• **WHAT THE TASK ASKS**
Print, exactly as given, each line of the data from the line containing "Women'S Exercise Accessories - 8/15" up to and including its last line.
BEGIN RECORDS FOR THE TASK
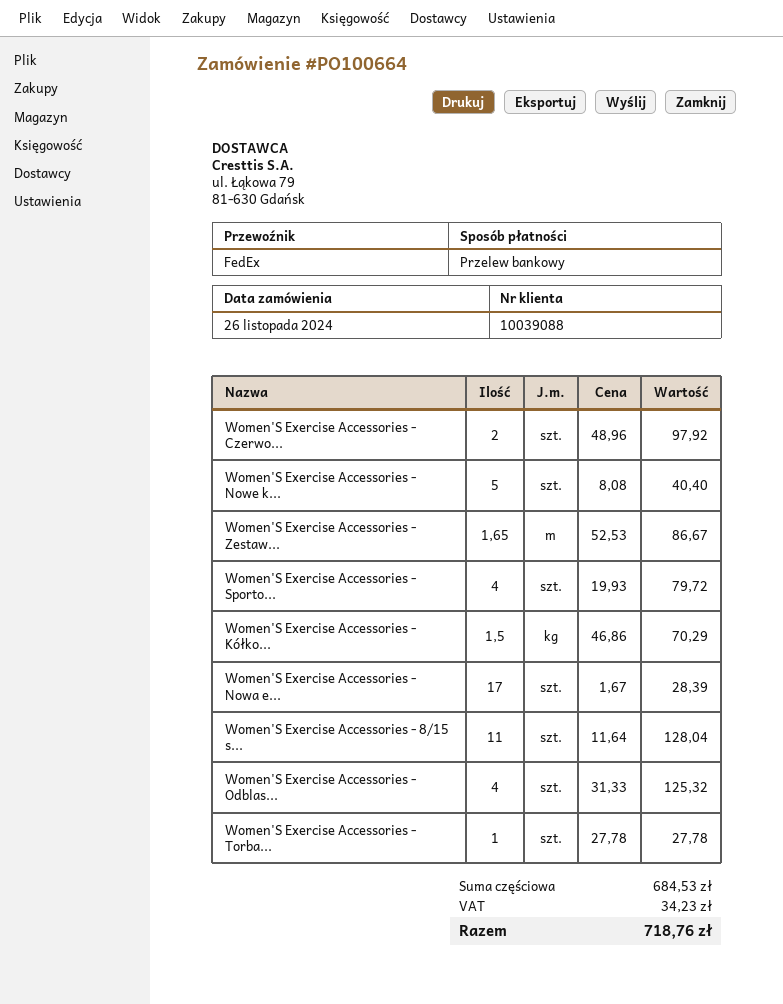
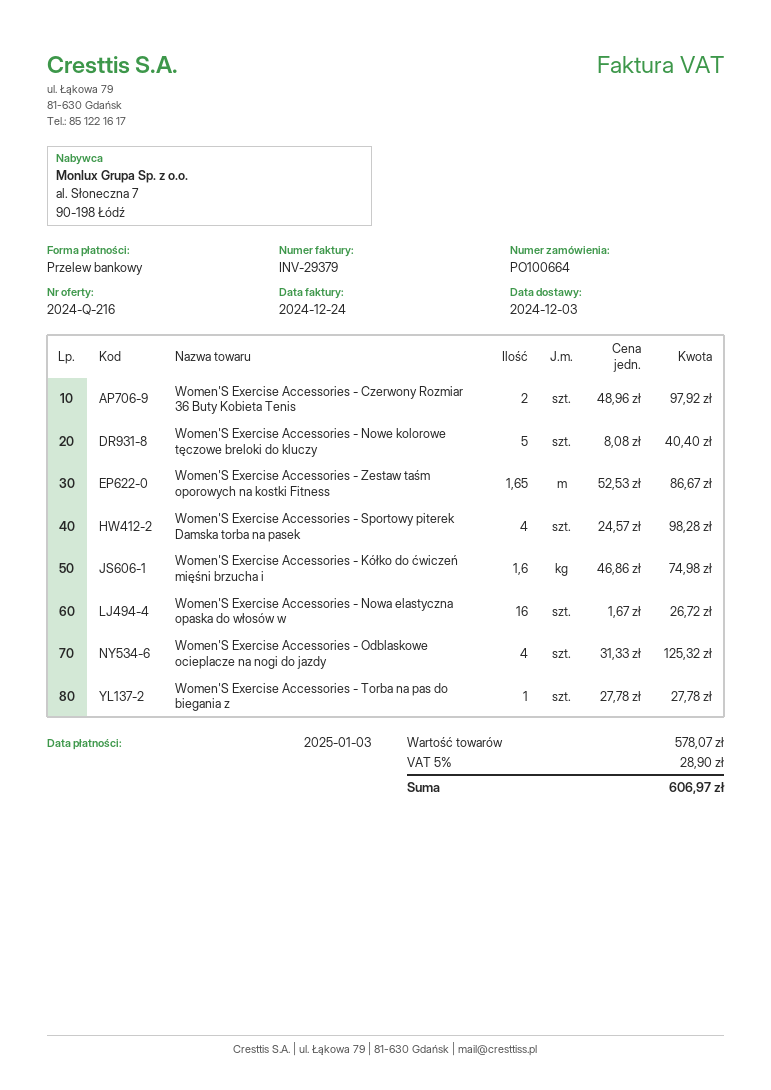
Women'S Exercise Accessories - Sporto...: 4 x 19.93 = 79.72 -> 4 x 24.57 = 98.28
Women'S Exercise Accessories - Kółko...: 1.5 x 46.86 = 70.29 -> 1.6 x 46.86 = 74.98
Women'S Exercise Accessories - Nowa e...: 17 x 1.67 = 28.39 -> 16 x 1.67 = 26.72
Women'S Exercise Accessories - 8/15 s...: 11 x 11.64 = 128.04 -> none
subtotal: 684.53 -> 578.07
tax: 34.23 -> 28.90
total: 718.76 -> 606.97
END RECORDS FOR THE TASK
• **REPLY**
Women'S Exercise Accessories - 8/15 s...: 11 x 11.64 = 128.04 -> none
subtotal: 684.53 -> 578.07
tax: 34.23 -> 28.90
total: 718.76 -> 606.97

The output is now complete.